Las relaciones de amistad, odio o resentimiento de las autoridades judiciales con los abogados de las partes sólo son causa para la excusa

y recusación del juez o magistrado en materia civil (numerales 3 y 4 del art. 347 del Código Procesal Civil, en adelante CPC), habiéndose excluido esta causal en las normas que regulan otras materias como la Ley de Órgano Judicial (en adelante LOJ), Código de Procedimiento Penal (en adelante CPP), Ley Orgánica del Ministerio Público (en adelante LOMP), Código de las Familias y del Proceso Familiar (en adelante CFPF) y del proceso agrario en la Ley INRA. 

  En este artículo hablaremos sobre: 

  1. La imparcialidad judicial. 
  2. La relación entre imparcialidad e incompatibilidad. 
  3. La Imparcialidad en la Constitución Política del Estado y normas Supranacionales. 
  4. La Imparcialidad en el Ordenamiento Jurídico boliviano.  
  •      4.1. Código Procesal del Trabajo. 
  •      4.2. Ley de Procedimiento Administrativo (Ley 2341 del 23-04-2002). 
  •      4.3. Código de Procedimiento Penal. 
  •      4.4. Nuevo Código Procesal Civil 
  •      4.5. Código de las Familias y del Proceso Familiar 
  1. Excusa y Recusación como Garantía del juez imparcial. 
  2. Las causales de excusa y recusación en relación a los abogados de las partes. 

 

  1. La Imparcialidad Judicial

La imparcialidad es uno de los principios constitucionales que hace y le confiere sentido al ejercicio de la potestad jurisdiccional. Íntimamente ligado al principio de independencia y al de responsabilidad, responde a la pregunta del para qué la independencia que es la que le otorga seguridad a cada juez, pero a la vez, esa seguridad le exige que su responsabilidad sea efectiva.  

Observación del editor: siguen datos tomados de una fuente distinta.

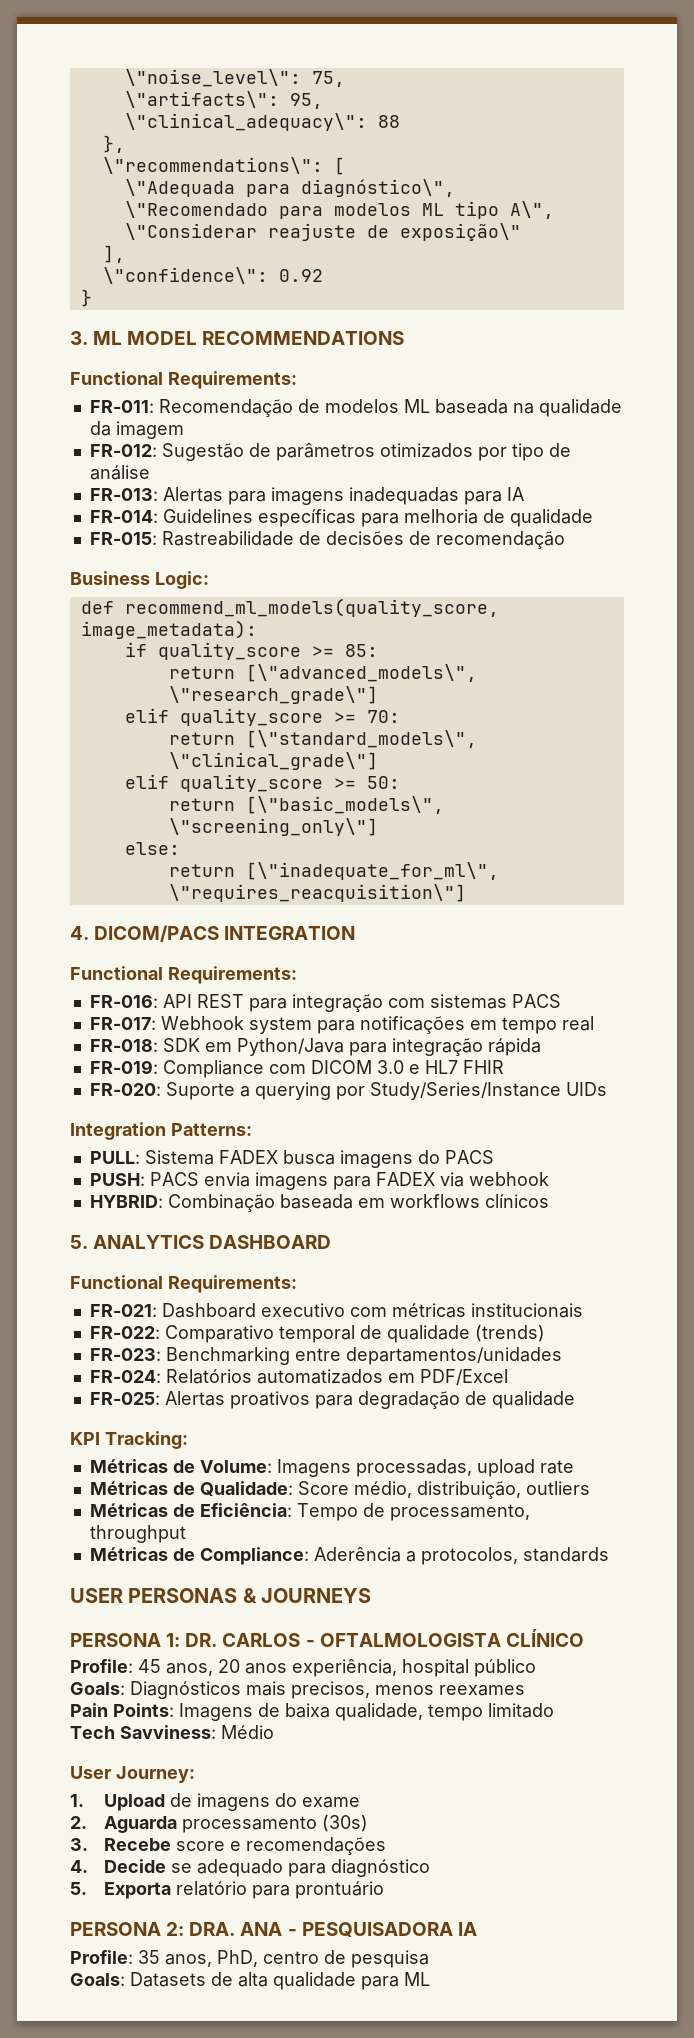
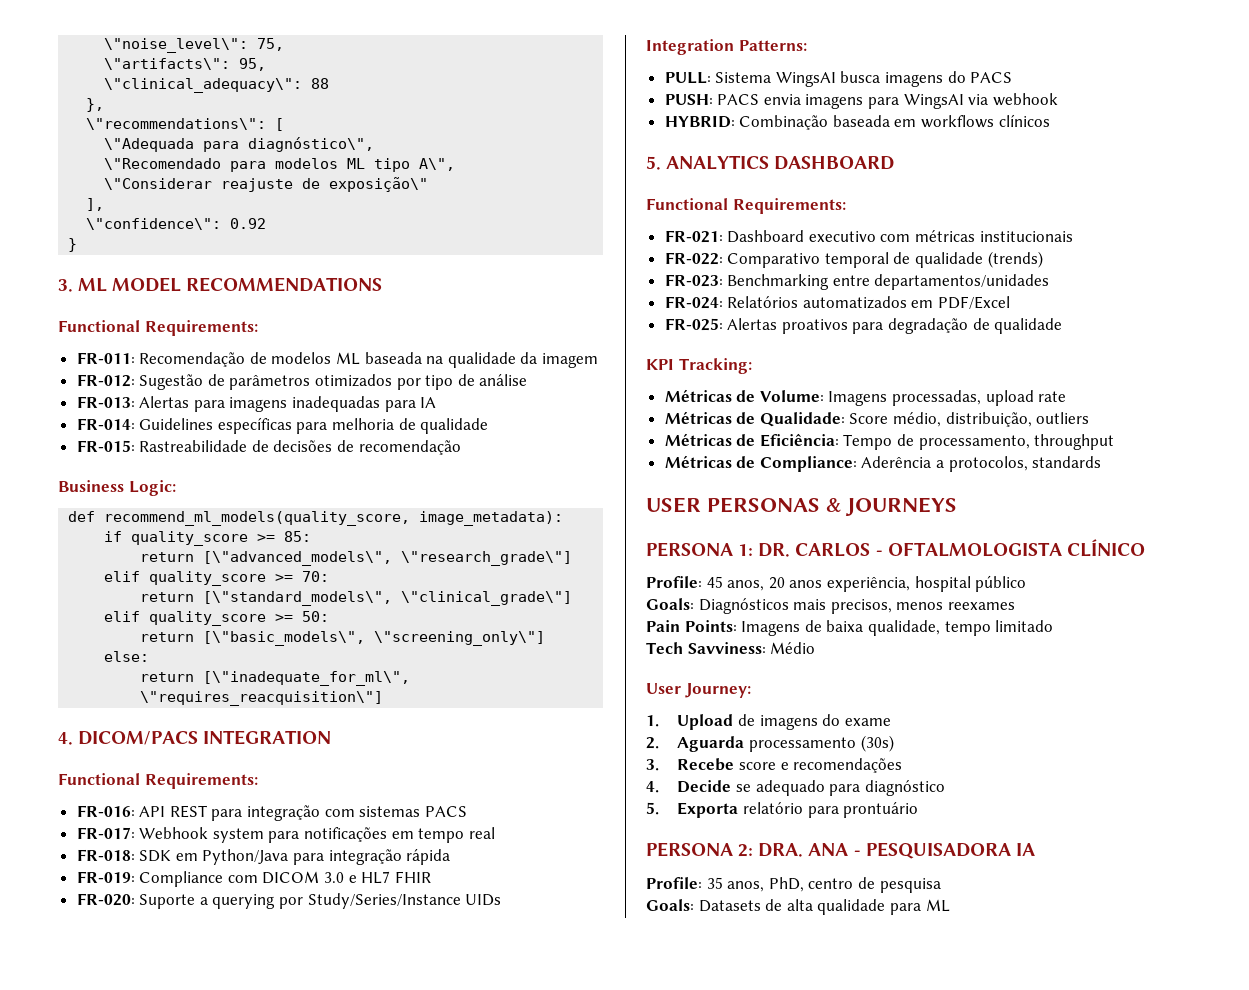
- PULL: Sistema FADEX busca imagens do PACS
+ PULL: Sistema WingsAI busca imagens do PACS
- PUSH: PACS envia imagens para FADEX via webhook
+ PUSH: PACS envia imagens para WingsAI via webhook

Si uno de los requisitos para que el juez pueda desarrollar y cumplir sus funciones en la administración de justicia es su independencia, la otra cara de la moneda es la responsabilidad que debe asumir por sus actos en el ejercicio de dichas funciones. Para usar expresiones de Javier Pérez Royo (Curso de Derecho Constitucional, Marcial Pons, Madrid, 2000, p. 892-893): “El principio de independencia hace referencia a la anatomía del poder judicial…La imparcialidad hace referencia a la fisiología del poder judicial…”. Eso nos permite, afirmar que “la independencia judicial es instrumental respecto de la imparcialidad que, en realidad, es el fin perseguido por las garantías en que aquella se manifiesta” (VALENCIA MIRÓN, A.J.: introducción al Derecho Procesal, COMARES, Granada: 2000, p. 199). 

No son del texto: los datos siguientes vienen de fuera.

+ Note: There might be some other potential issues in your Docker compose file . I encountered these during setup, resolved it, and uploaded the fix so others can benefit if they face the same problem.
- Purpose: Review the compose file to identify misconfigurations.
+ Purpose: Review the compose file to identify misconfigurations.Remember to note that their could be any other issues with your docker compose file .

Es posible inferir, entonces, que mientras la independencia hace alusión directa al Poder Judicial en cuanto órgano que ejerce la potestad jurisdiccional, la imparcialidad se refiere al requisito funcional que cada uno de los miembros de ese órgano debe cumplir. 

Opinión diferente es la que manifiesta Víctor Moreno Catena (en MORENO CATENA, VICTOR y otros: Introducción al Derecho Procesal, Tirant lo Blanch, Valencia, 1993, p. 82-82) para quien “la independencia respecto de las partes procesales y del objeto litigioso significa imparcialidad, es decir, ausencia de todo interés para la resolución del litigio que no sea la estricta aplicación del ordenamiento jurídico”. 

Una de las características esenciales del derecho positivo, expresión objetiva de la insaciable búsqueda de justicia social, es su previsibilidad, que es la que otorga seguridad jurídica, referida en términos de certeza del derecho, en base a la consideración de la norma como general, abstracta, exclusiva y regular. 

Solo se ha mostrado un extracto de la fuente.